Nallavadu is a village in Ariyankuppam Commune in the Union Territory of Puducherry, India. Part of the village lies in the Cuddalore district of Tamil Nadu, and is governed by Singirikudi village panchayat. It is by far the tiniest exclave of Tamil Nadu within Puducherry.

==Geography==
Nallavadu is bordered by Chunnambar river in the north, Bay of Bengal and Nallavadu(Tamil Nadu) in the east, Panithittu and Madalapet (Tamil Nadu) in the south, Pooranankuppam, Pillaiyarthittu and Andiarpalayam in the west. Nallavadu is surrounded by sea and back-waters and it is one of the beautiful small island in Puducherry.

==Demographics==
Nallavadu has an average literacy rate of 80.51%, male literacy is 84.89%, and female literacy is 76.13%. In Nallavadu, 12% of the population is under 6 years of age. People here are well educated. It has school, hospital, library, hotels, groceries shops & markets are available for people's daily routines.

==Transport==
Nallavadu is located at 2.2 km from Thavalakuppam on Thavalakuppam–Nallavadu Road. One can reach Thavalakuppam Koot Road by any local bus from Pondicherry to Bahoor, Madukarai and Karaiyanputtur running via Ariyankuppam or any route bus from Pondicherry to Cuddalore, Chidambaram and Karaikal running via ECR. From Thavalakuppam Koot Road, you have to walk 2.2 km towards east to reach Nallavadu. Auto rickshaws are available around the clock (24x7) at Thavalakuppam to reach Nallavadu. Nallavadu can also be reached directly by PRTC Bus (Route No. 14A) running between Pondicherry and Nallavadu.

==Road Network==
Nallavadu is connected to Pondicherry by Thavalakuppam–Nallavadu Road. Alternate route Thavalakuppam–Poornankuppam-Pudukuppaam-Nallavadu

==Tourism==

===Angalamman Koil===
Arulmigu Angalamman Koil is one of the oldest temple in Nallavadu. Vellalan Kottai & Mayana Kollai of Angalaman koil are well-known here in this village.

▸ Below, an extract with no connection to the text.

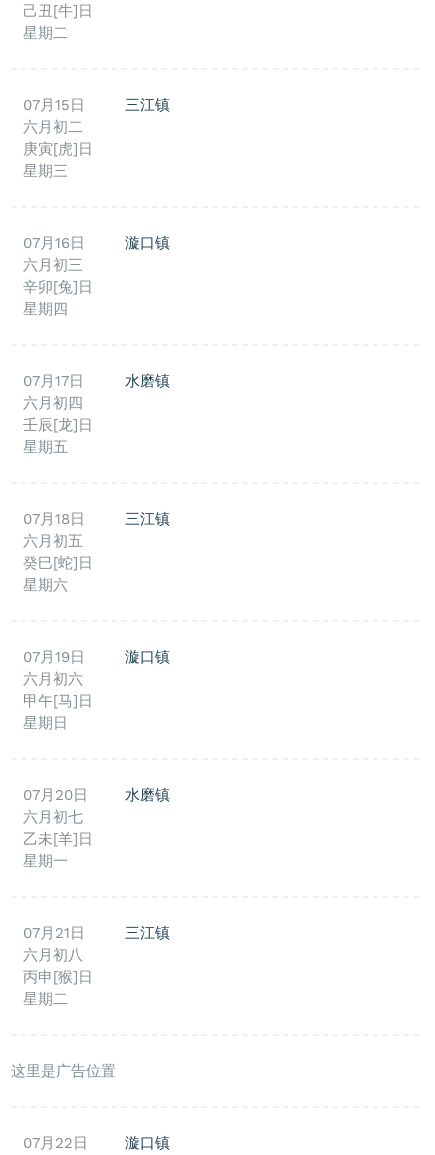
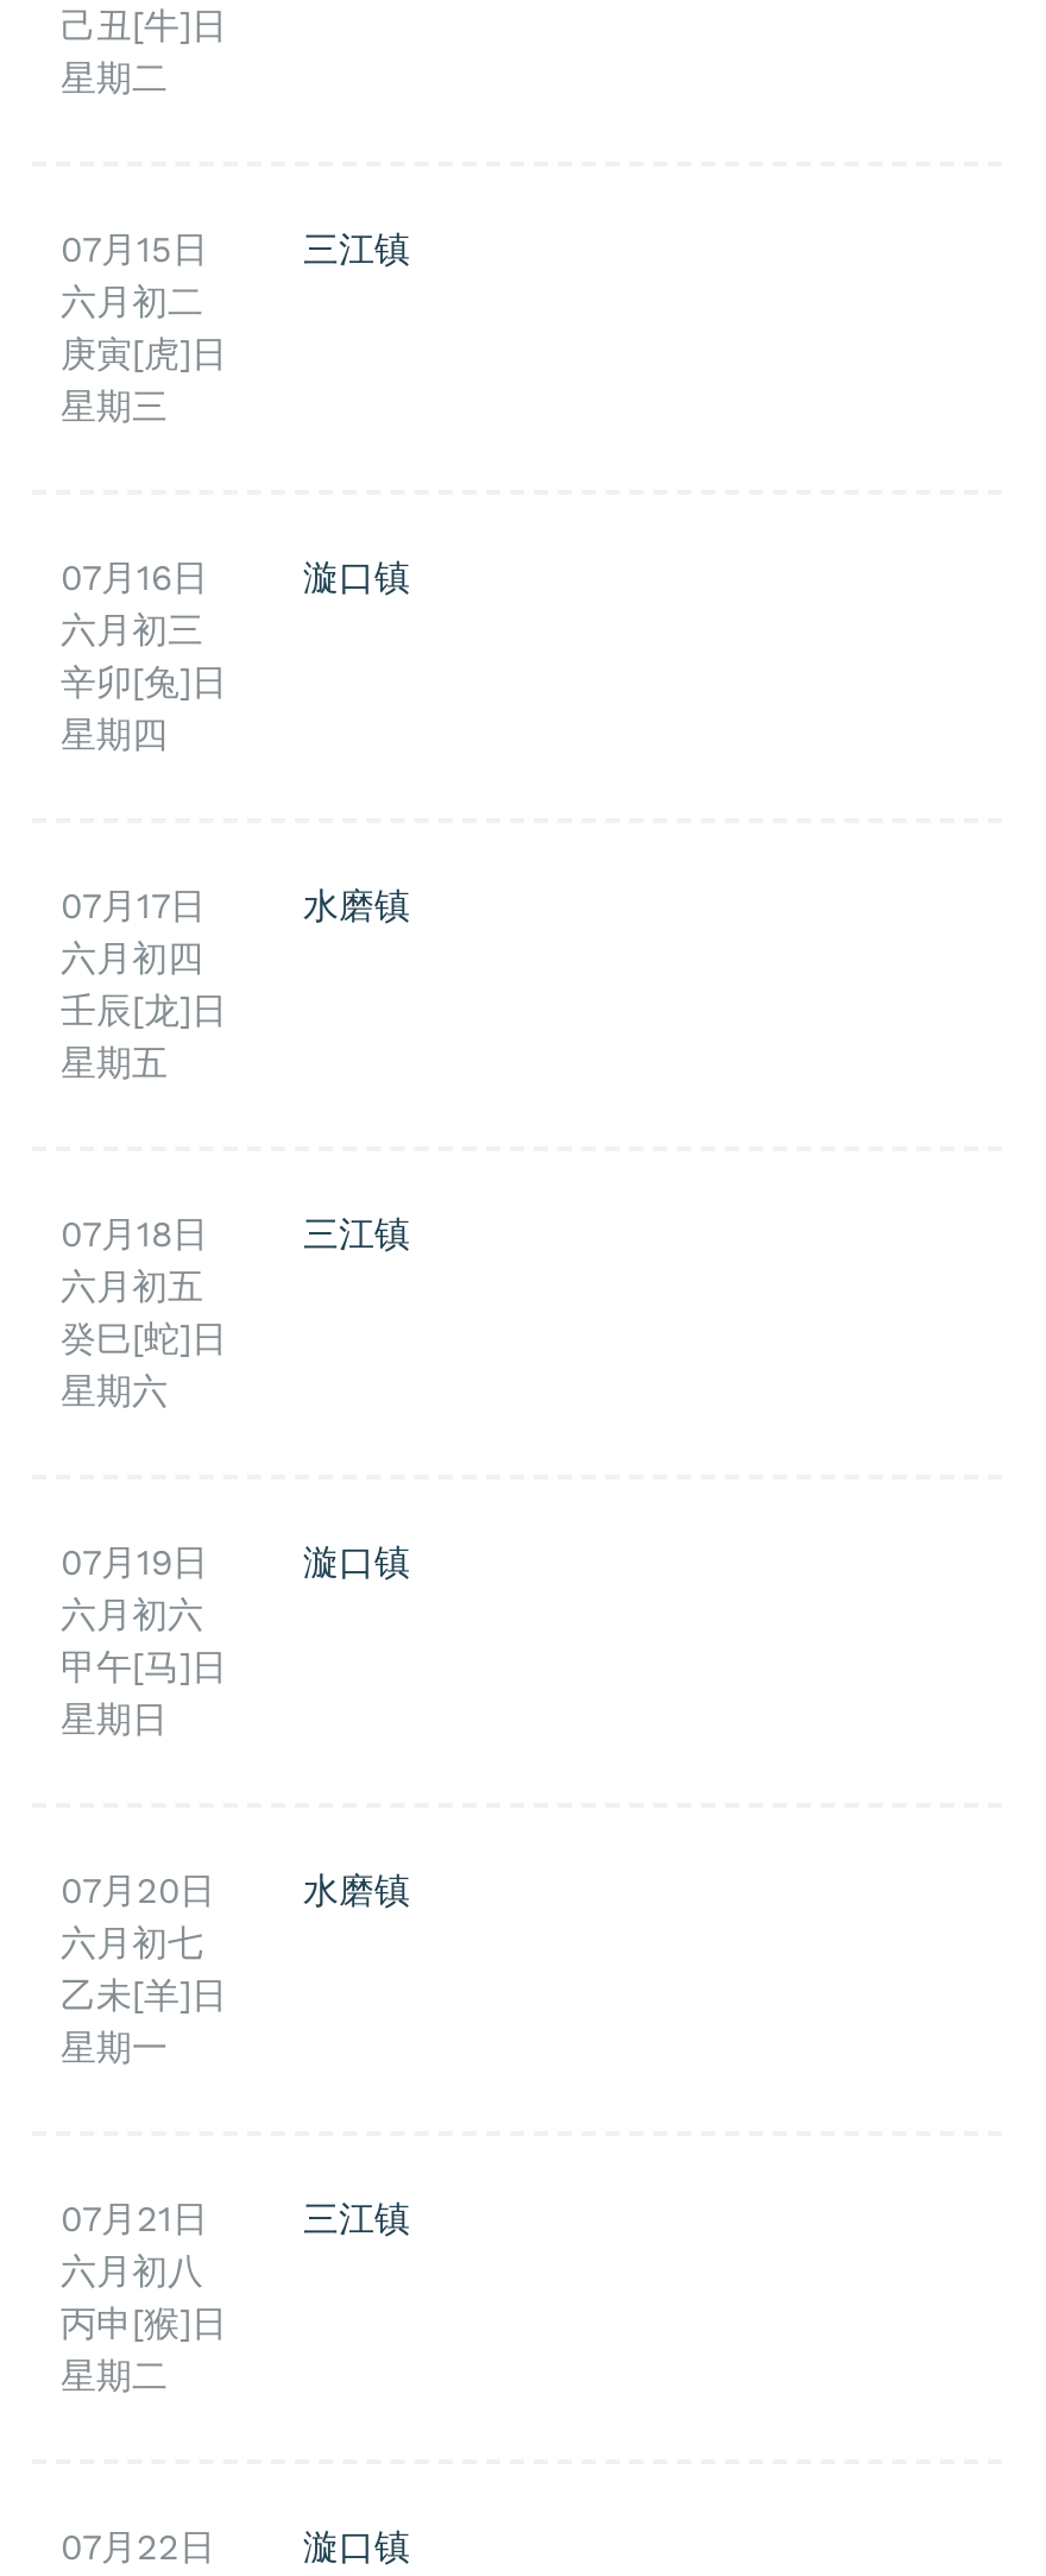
[11,1062,116,1080] 这里是广告位置 -> none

===Arulmigu Manonmani Amman Koil===
Arulmigu Manonmani Amman Koil is one of the oldest temple in Nallavadu. Sedal & kavadi ursavam of Manonmani amman temple are well-known in this village.

===Arulmigu Muthalamman Amman Koil===
Arulmigu Muthalamman Koil is one of the oldest temple in Nallavadu. Sedal ursavam & ther ottam of Muthalamman temple are well-known in this village.

===Kutti Aandavar Koil===
Kutti aandavar kovil is one of the oldest temple and it is located in south border of Nallavadu. aadi thiruvizha is well-known in this village.

===Nallavadu Beach===
Nallavadu beach is very famous for virgin sandy beach in pondicherry. It is 2.5 km long and it is hard to find footpath on south side of the beach as no residents in those areas.

===Fish Market===
Nallavadu Fish Market is the very famous fish market in Pondicherry, people in this village go for fishing everyday and we can get fresh sea foods in this market all time.

===Kailash Beach Resort===
Kailash Beach Resort located at 1 km from Nallavadu is a private beach resort in Puducherry.

===Le Pondy Beach Resort===
Le Pondy Beach Resort located at 1.5 km from Nallavadu is a private beach resort in Puducherry.

===Seagull/Paradise Beach===
Seagull/Paradise Beach located at 1.5 km from Nallavadu is a public beach resort in Puducherry.

===Chunnambar Boat House===
Chunnambar Boat House is located at 2 km from Nallavadu is a public beach resort in Puducherry.

==Villages under Nallavadu Village Panchayat==
- Nallavadu
- Pudukuppam

==Politics==
Nallavadu is part of Manavely assembly constituency, and forms part of Puducherry Lok Sabha constituency.